◆ **What is being asked**
Print, please, exactly the lines from the one with "is a digitally" through the final line of the data below, with both ends included and the pictures left out.

User interface change data
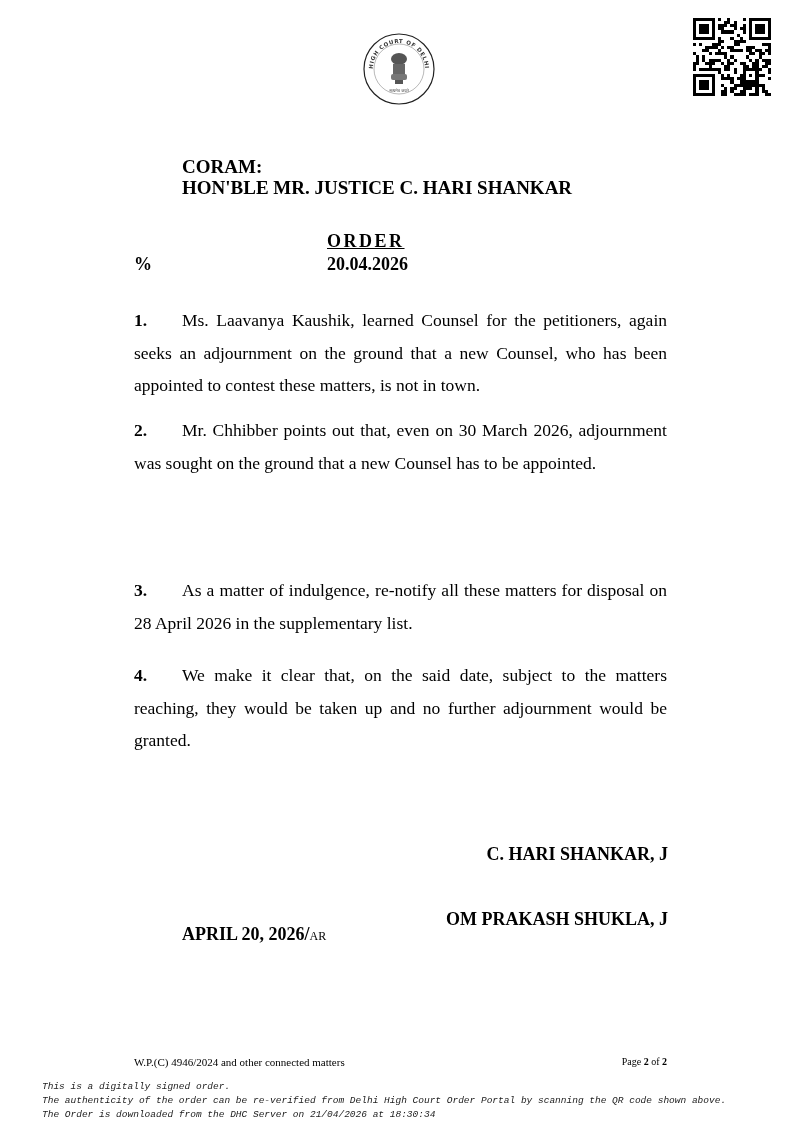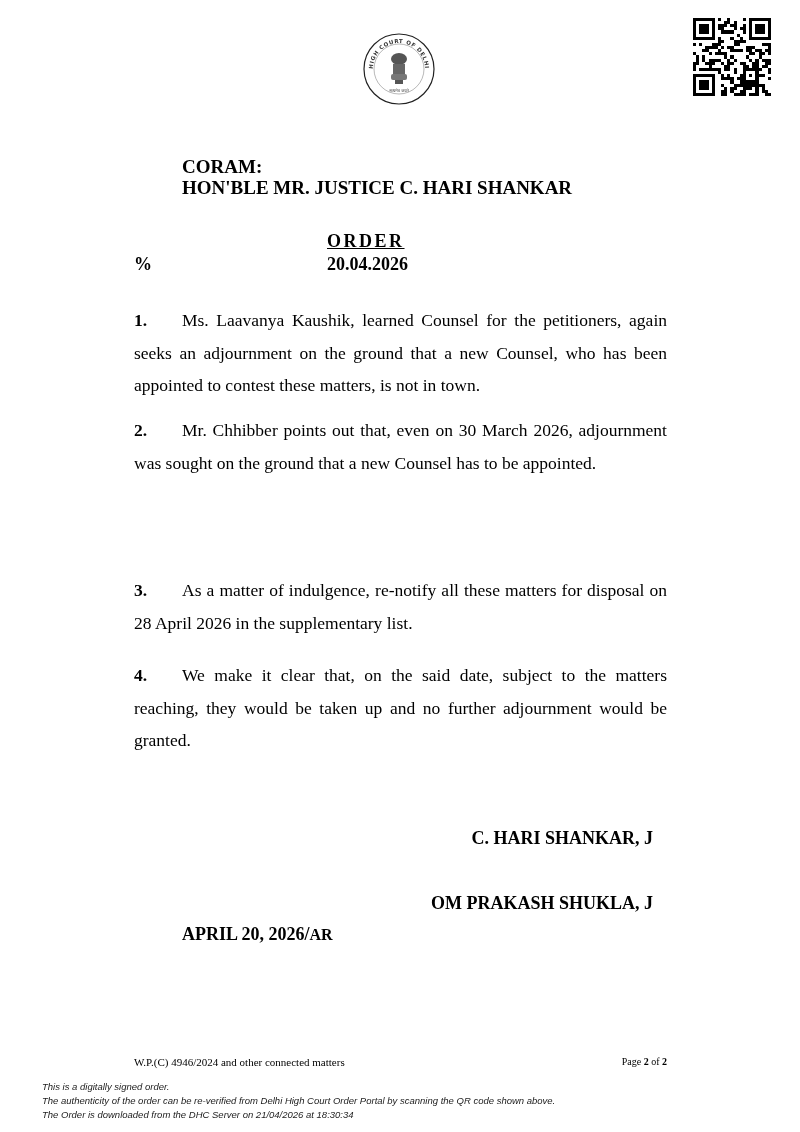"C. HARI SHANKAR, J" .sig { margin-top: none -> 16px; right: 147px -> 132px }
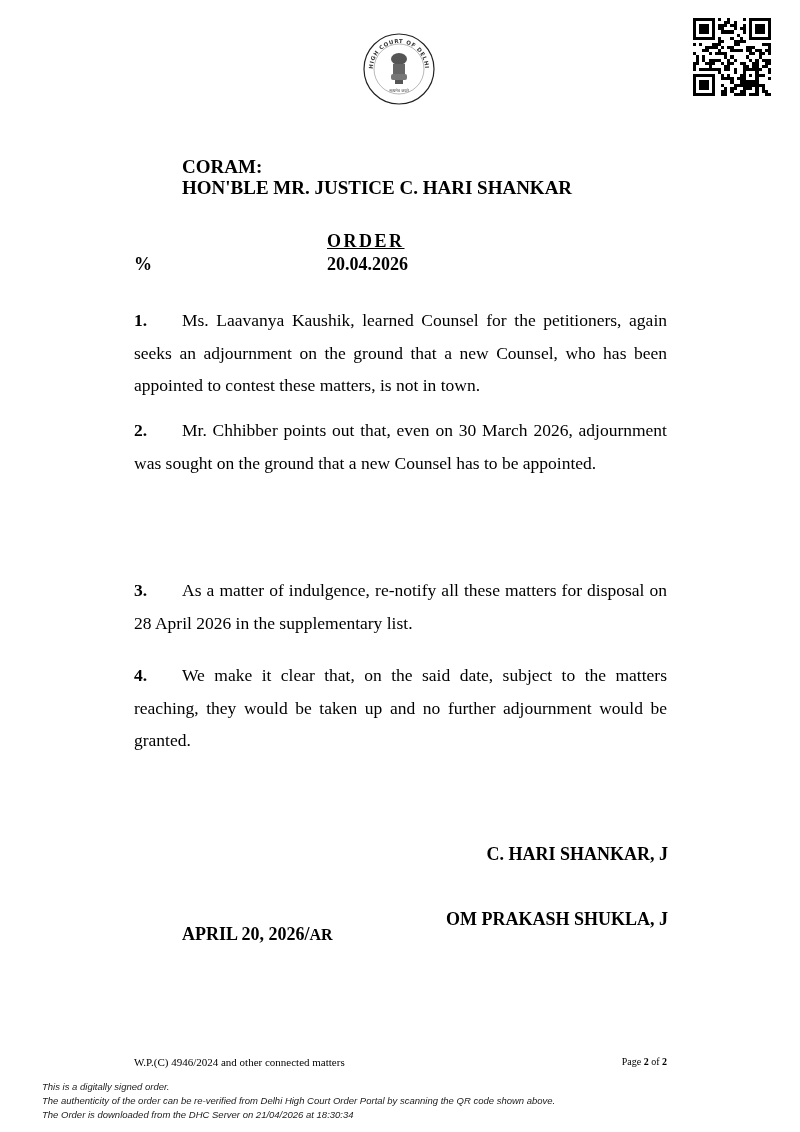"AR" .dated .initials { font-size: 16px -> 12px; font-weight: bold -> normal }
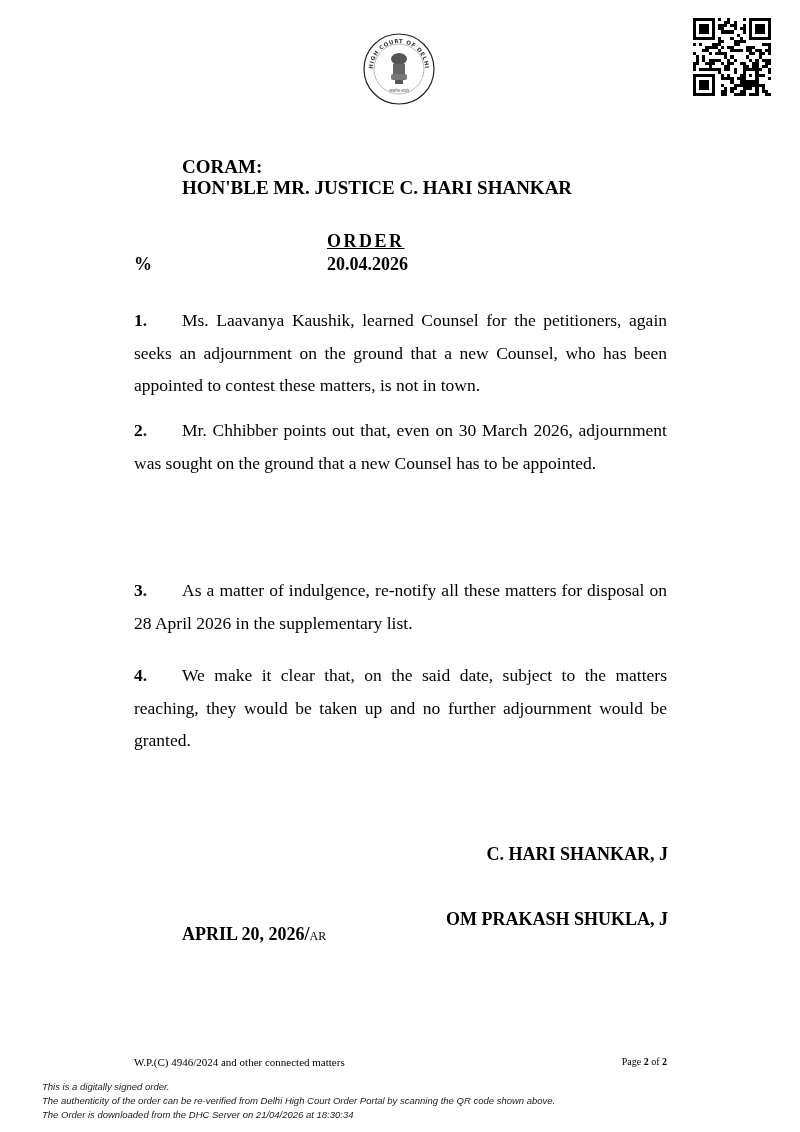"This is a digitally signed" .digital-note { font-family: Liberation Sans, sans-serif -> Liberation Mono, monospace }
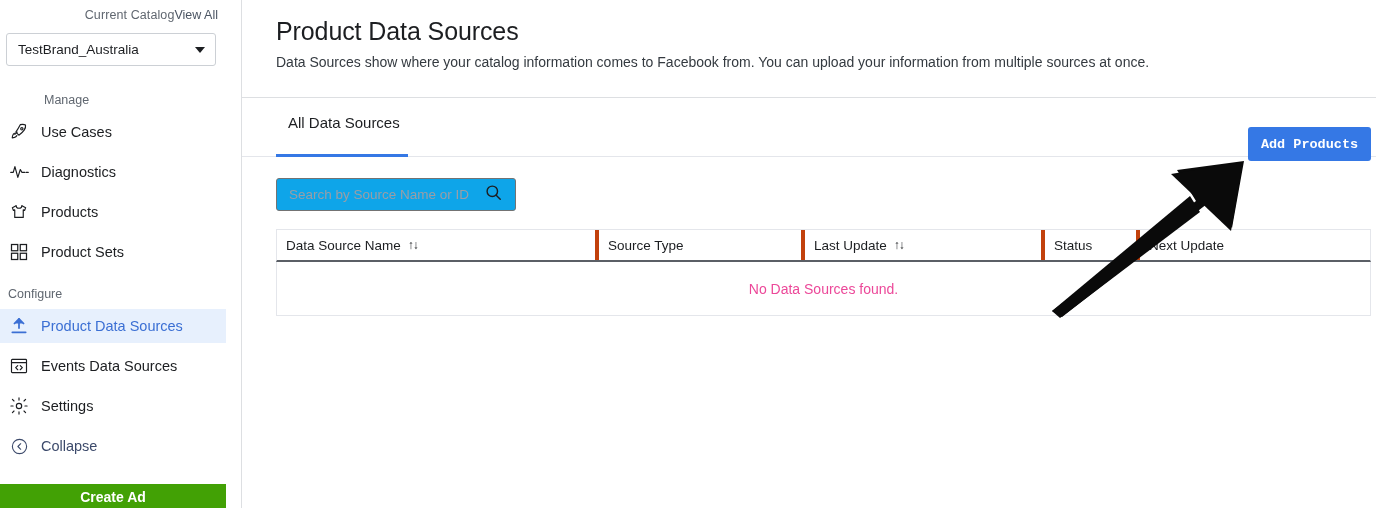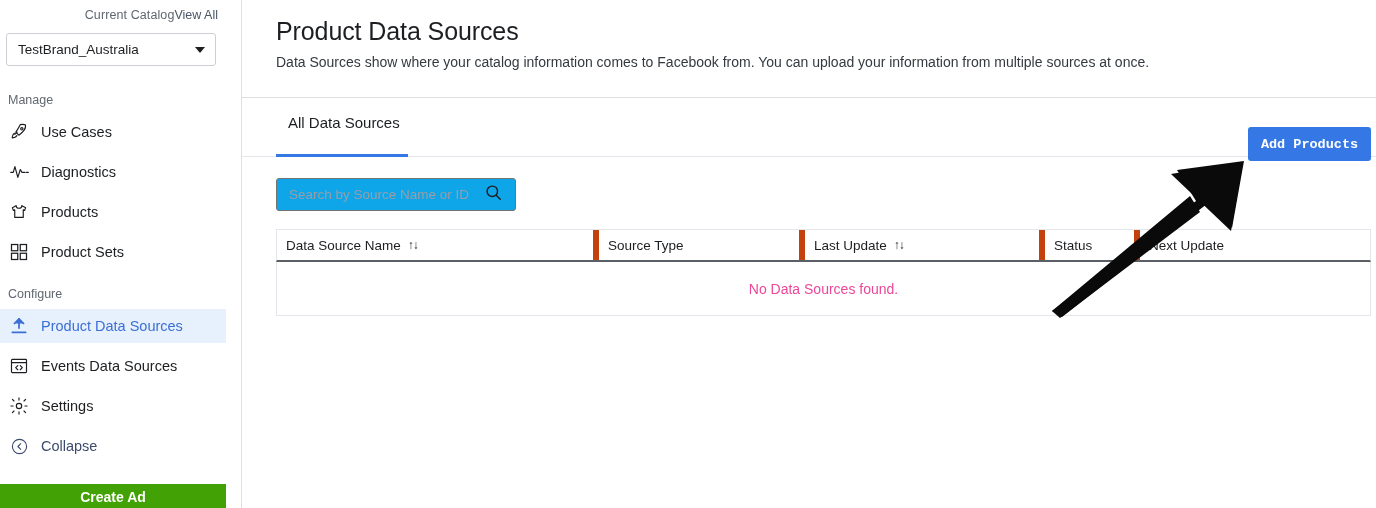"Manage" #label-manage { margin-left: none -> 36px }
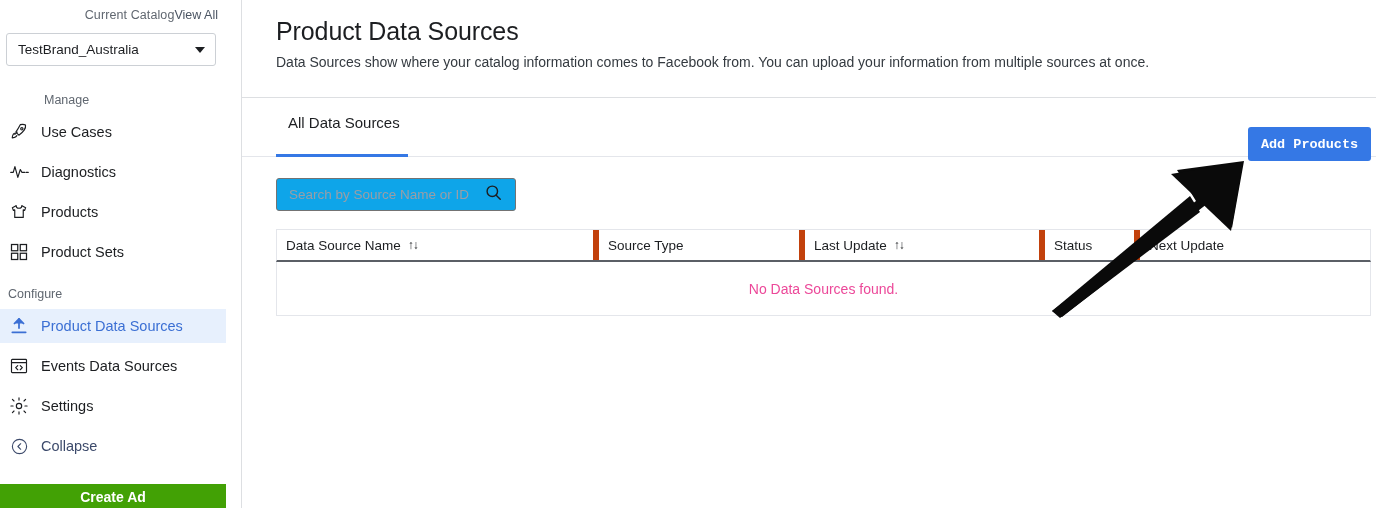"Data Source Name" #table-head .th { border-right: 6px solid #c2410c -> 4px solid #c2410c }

◆ **Solution below**
"This is a digitally signed" .digital-note { font-family: Liberation Sans, sans-serif -> Liberation Mono, monospace }
"Manage" #label-manage { margin-left: none -> 36px }
"Data Source Name" #table-head .th { border-right: 6px solid #c2410c -> 4px solid #c2410c }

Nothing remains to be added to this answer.